Ia menggelengkan kepalanya. Bisa dilihatnya sebelah tangan Naruto yang digenggam Sasuke.
"Kalian pulanglah dulu" balasnya singkat.
Naruto melambaikan tangan padanya sebelum pasangan itu akhirnya meninggalkan Neji sendiri didalam kelas yang kosong.
Ya. Hanya ada Neji sendiri diruangan itu.

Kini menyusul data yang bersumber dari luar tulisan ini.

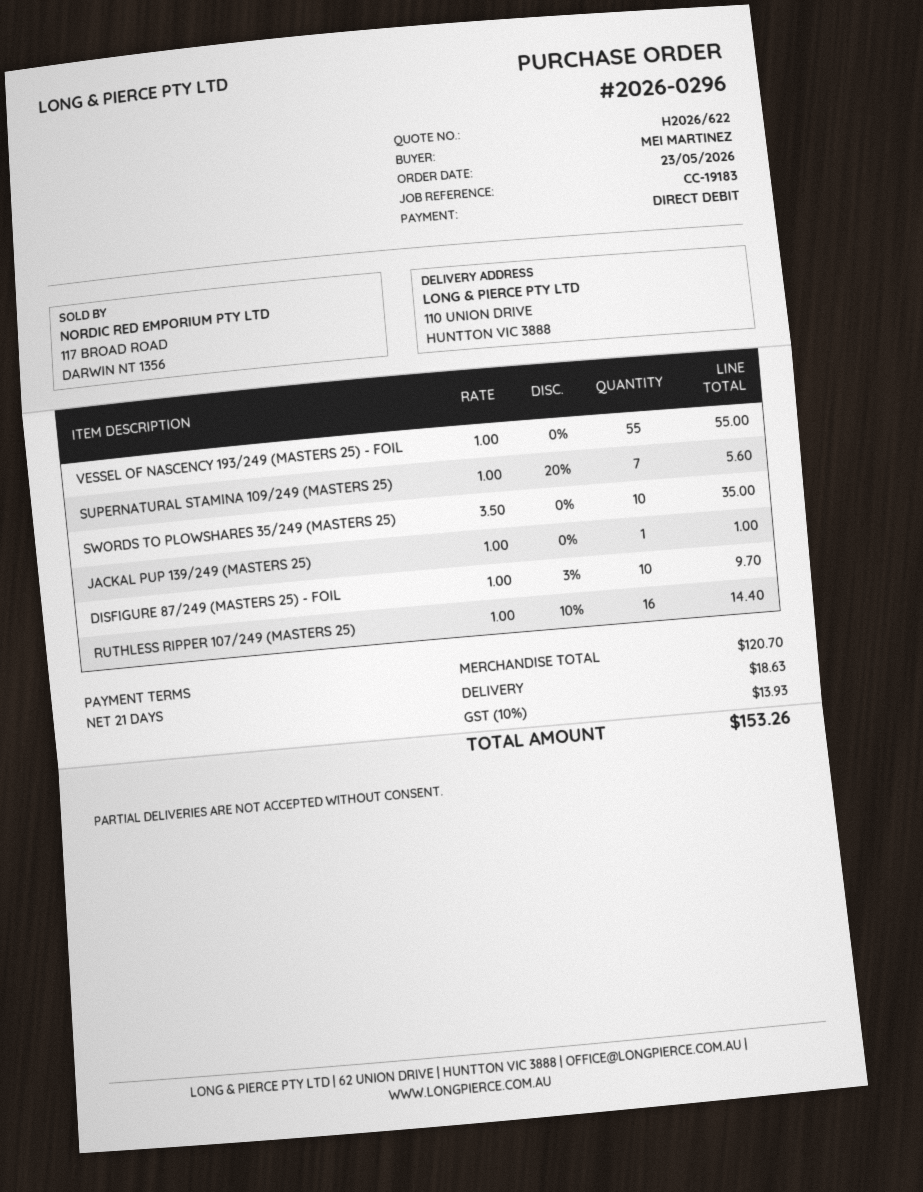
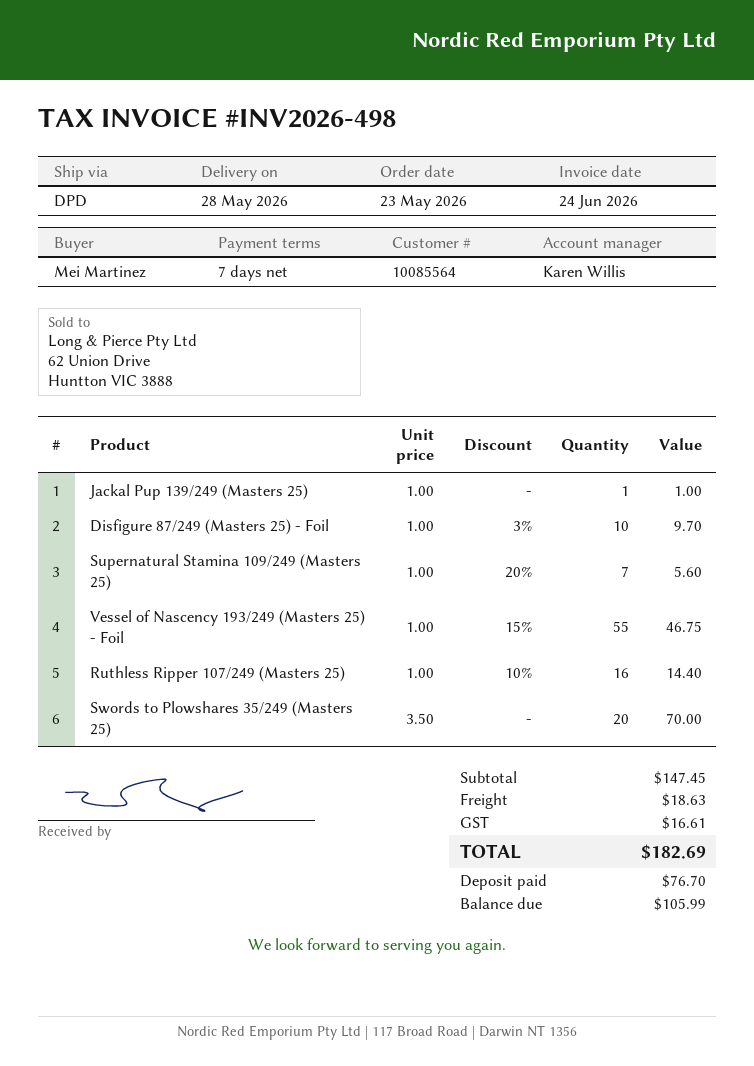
payment terms: 21 days -> 7 days
VESSEL OF NASCENCY 193/249 (MASTERS 25) - FOIL: 55 x 1.00 = 55.00 -> 55 x 1.00 - 15% = 46.75
SWORDS TO PLOWSHARES 35/249 (MASTERS 25): 10 x 3.50 = 35.00 -> 20 x 3.50 = 70.00
subtotal: 120.70 -> 147.45
tax: 13.93 -> 16.61
total: 153.26 -> 182.69

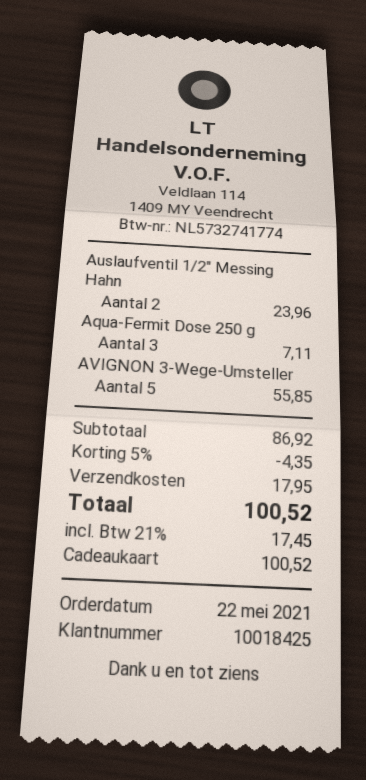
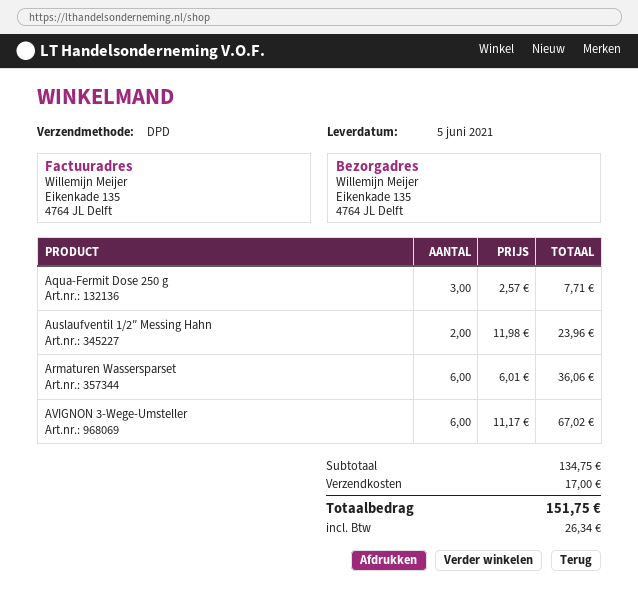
Aqua-Fermit Dose 250 g: 3 for 7.11 -> 3 for 7.71
AVIGNON 3-Wege-Umsteller: 5 for 55.85 -> 6 for 67.02
Armaturen Wassersparset: none -> 6 for 36.06
subtotal: 86.92 -> 134.75
discount: 5% = 4.35 -> none
shipping: 17.95 -> 17.00
tax: 17.45 -> 26.34
total: 100.52 -> 151.75

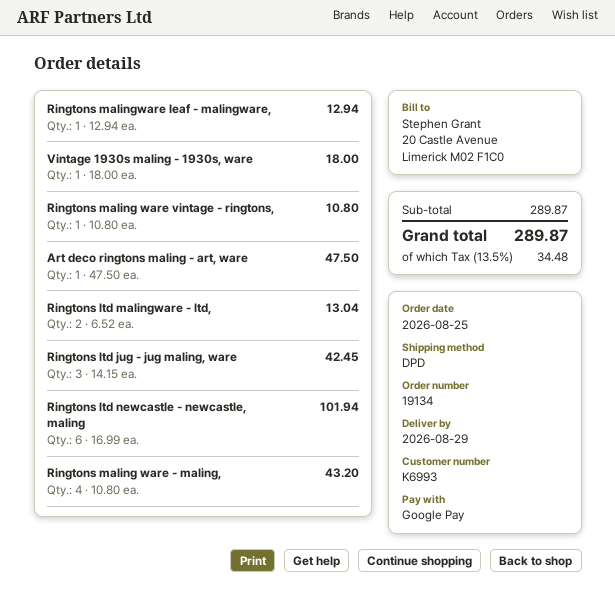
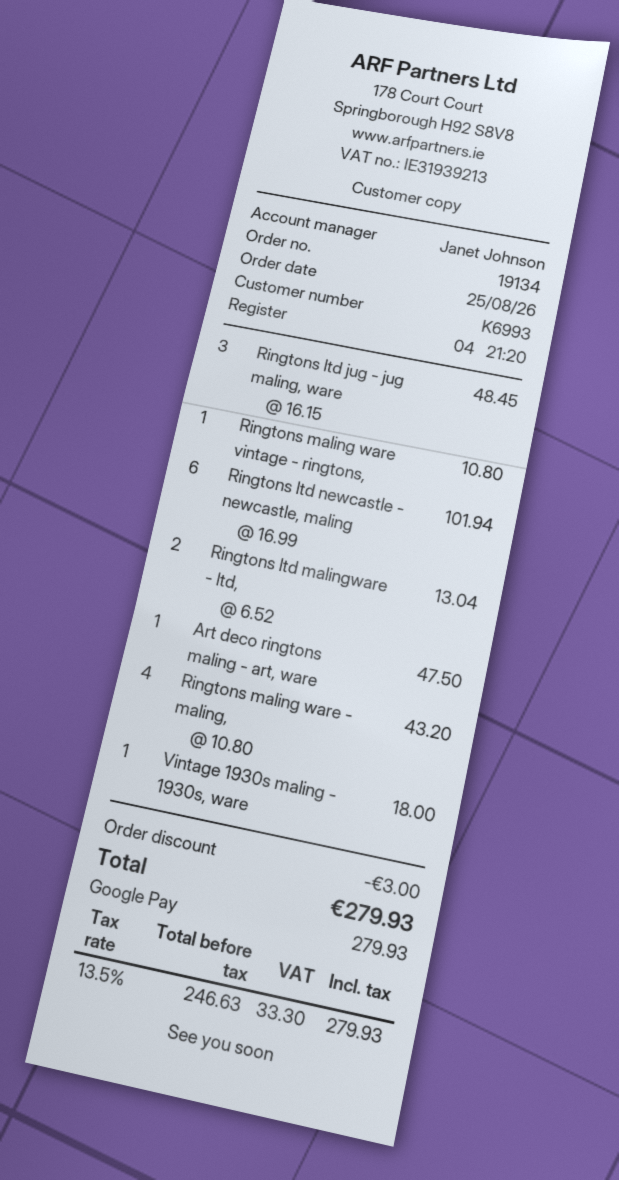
Ringtons malingware leaf - malingware,: 1 x 12.94 = 12.94 -> none
Ringtons ltd jug - jug maling, ware: 3 x 14.15 = 42.45 -> 3 x 16.15 = 48.45
discount: none -> 3.00
tax: 13.5% = 34.48 -> 13.5% = 33.30
total: 289.87 -> 279.93

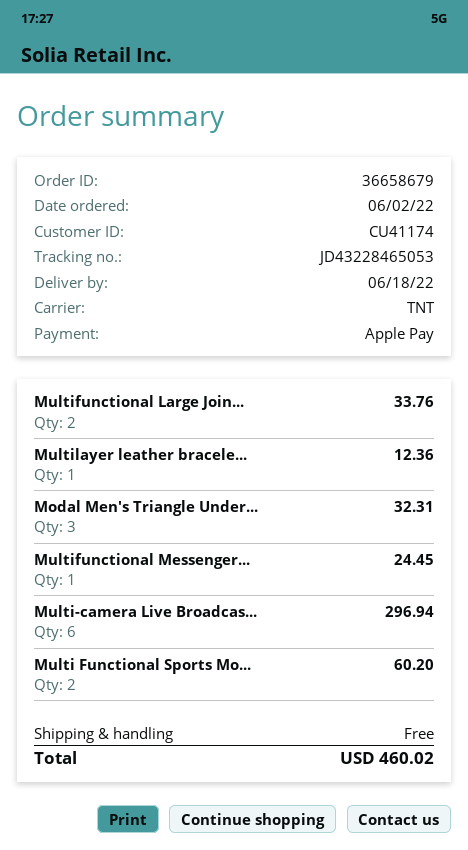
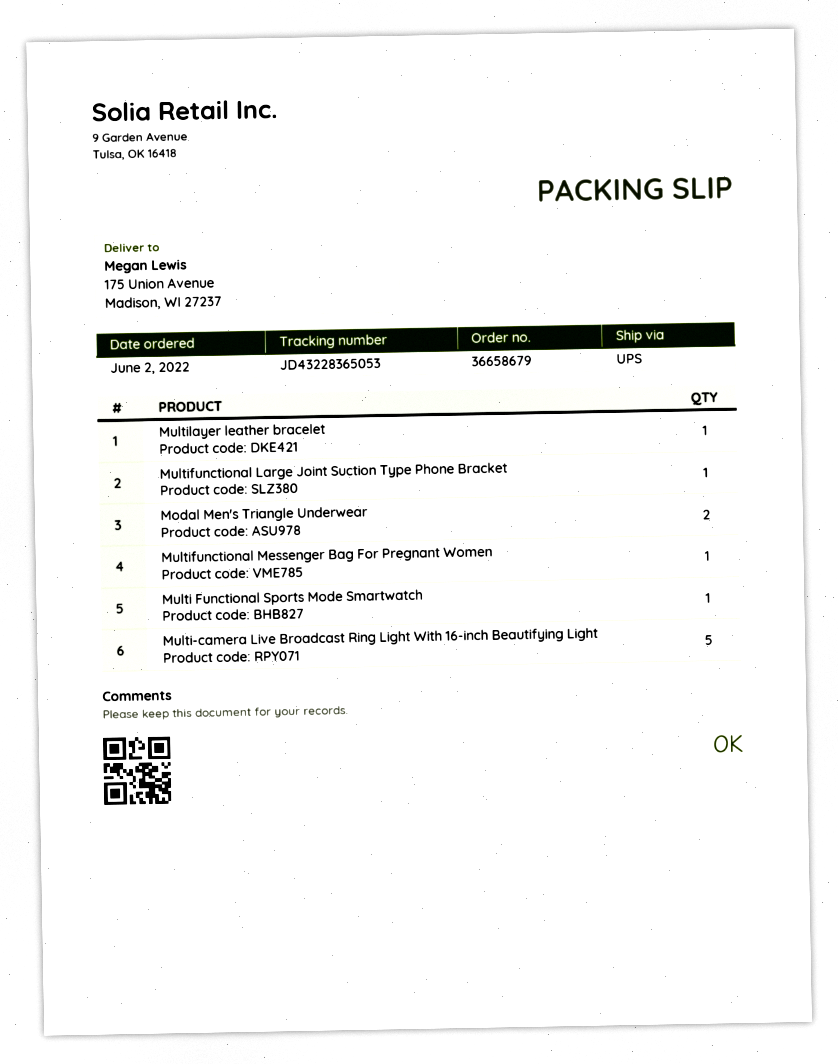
shipping method: TNT -> UPS
tracking number: JD43228465053 -> JD43228365053
Multifunctional Large Join...: 2 -> 1
Modal Men's Triangle Under...: 3 -> 2
Multi-camera Live Broadcas...: 6 -> 5
Multi Functional Sports Mo...: 2 -> 1

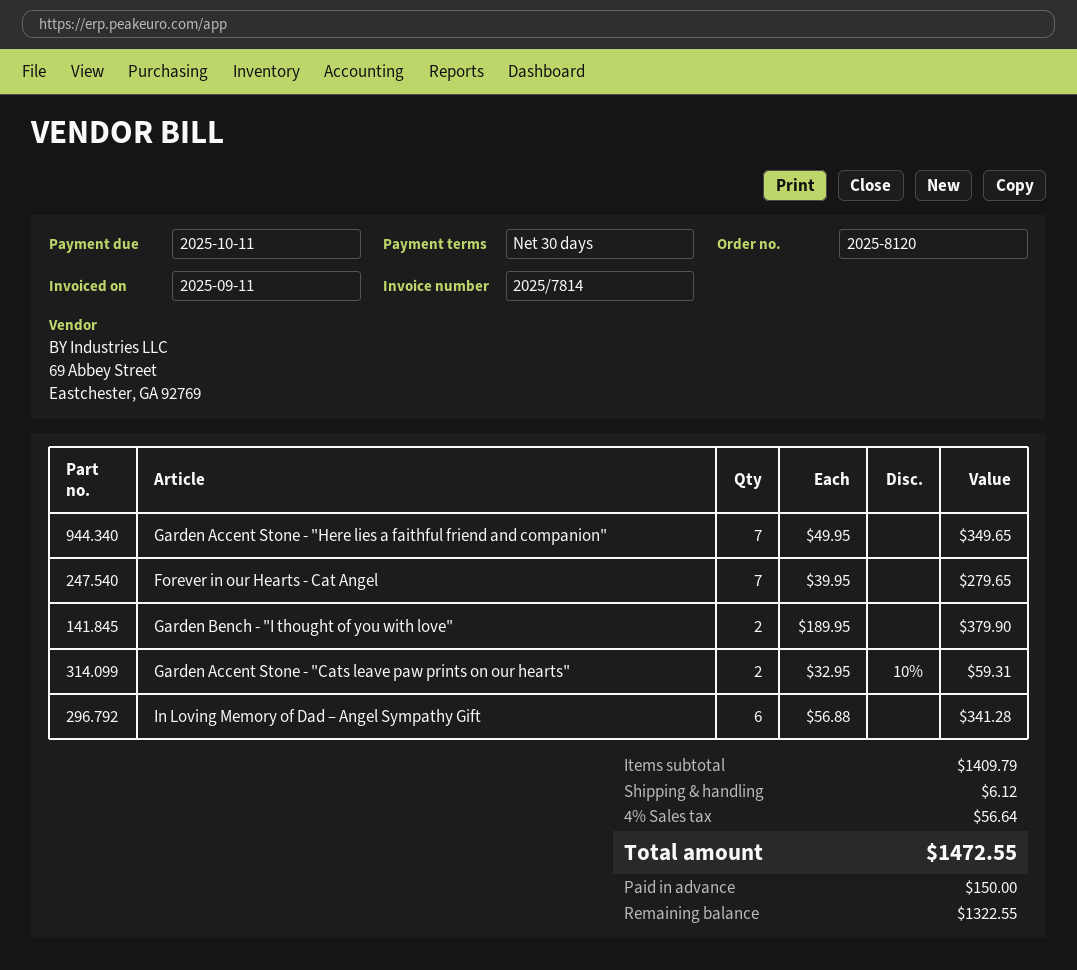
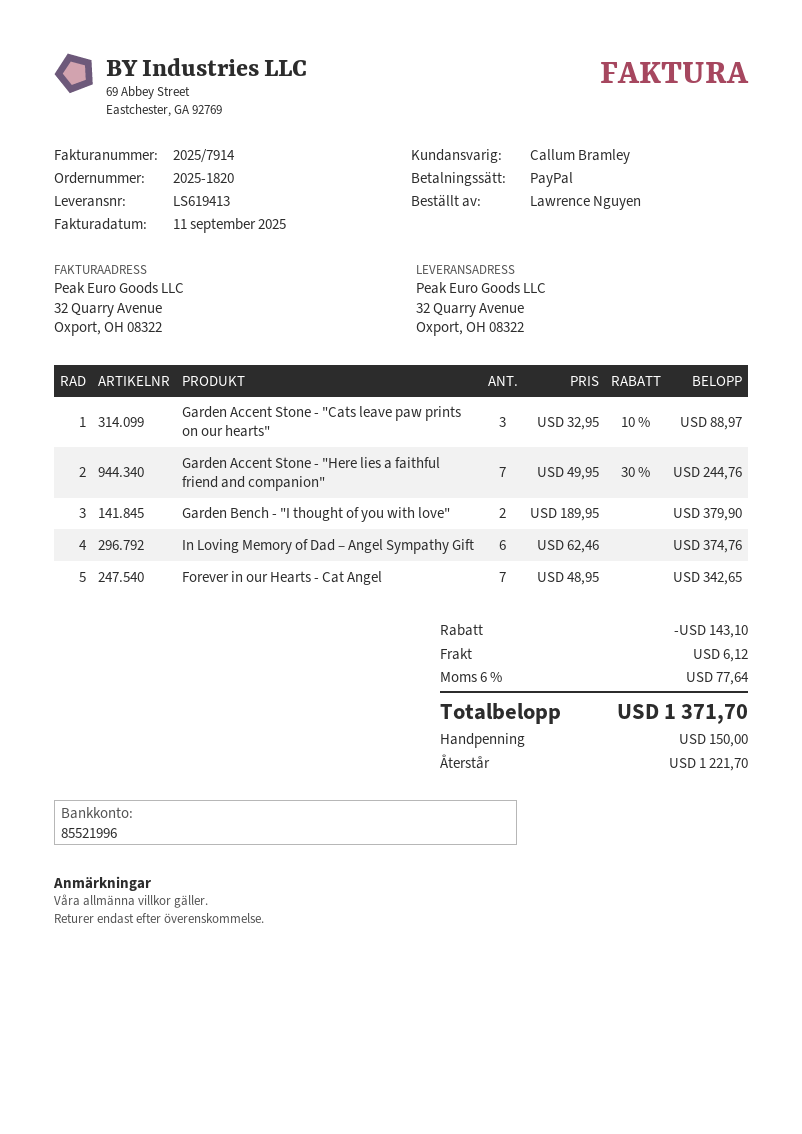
order number: 2025-8120 -> 2025-1820
invoice number: 2025/7814 -> 2025/7914
Garden Accent Stone - "Here lies a faithful friend and companion": 7 x 49.95 = 349.65 -> 7 x 49.95 - 30% = 244.76
Forever in our Hearts - Cat Angel: 7 x 39.95 = 279.65 -> 7 x 48.95 = 342.65
Garden Accent Stone - "Cats leave paw prints on our hearts": 2 x 32.95 - 10% = 59.31 -> 3 x 32.95 - 10% = 88.97
In Loving Memory of Dad – Angel Sympathy Gift: 6 x 56.88 = 341.28 -> 6 x 62.46 = 374.76
discount: none -> 143.10
tax: 4% = 56.64 -> 6% = 77.64
total: 1472.55 -> 1371.70
balance: 1322.55 -> 1221.70

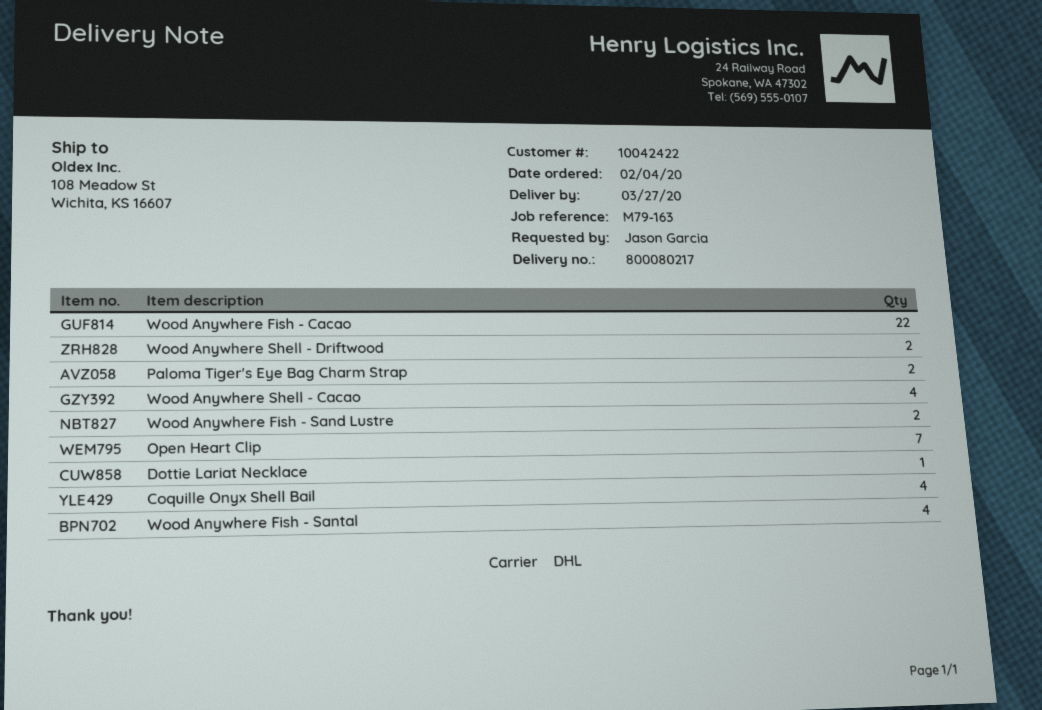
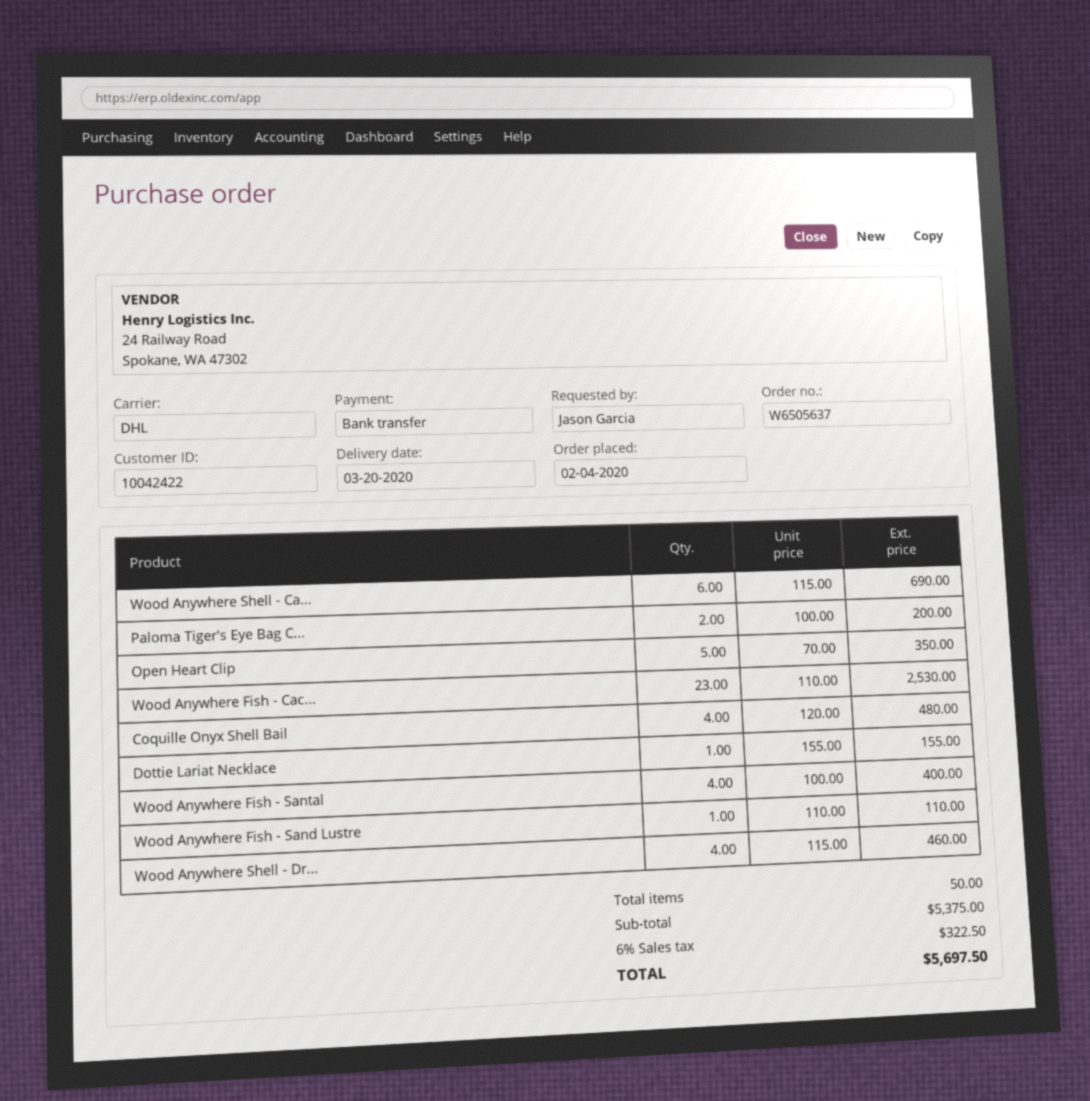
delivery date: 2020-03-27 -> 2020-03-20
Wood Anywhere Fish - Cacao: 22 -> 23
Wood Anywhere Shell - Driftwood: 2 -> 4
Wood Anywhere Shell - Cacao: 4 -> 6
Wood Anywhere Fish - Sand Lustre: 2 -> 1
Open Heart Clip: 7 -> 5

Neji memainkan jari telunjuknya diatas kaca jendela yang berembun. Rasa bosan mulai menghampirinya. Meski baru setengah jam ia menunggu sendiri dikelas. Nampaknya langit benar-benar tak mengizinkannya untuk pulang.
Neji menghela nafas untuk yang kesekian kalinya dihari itu.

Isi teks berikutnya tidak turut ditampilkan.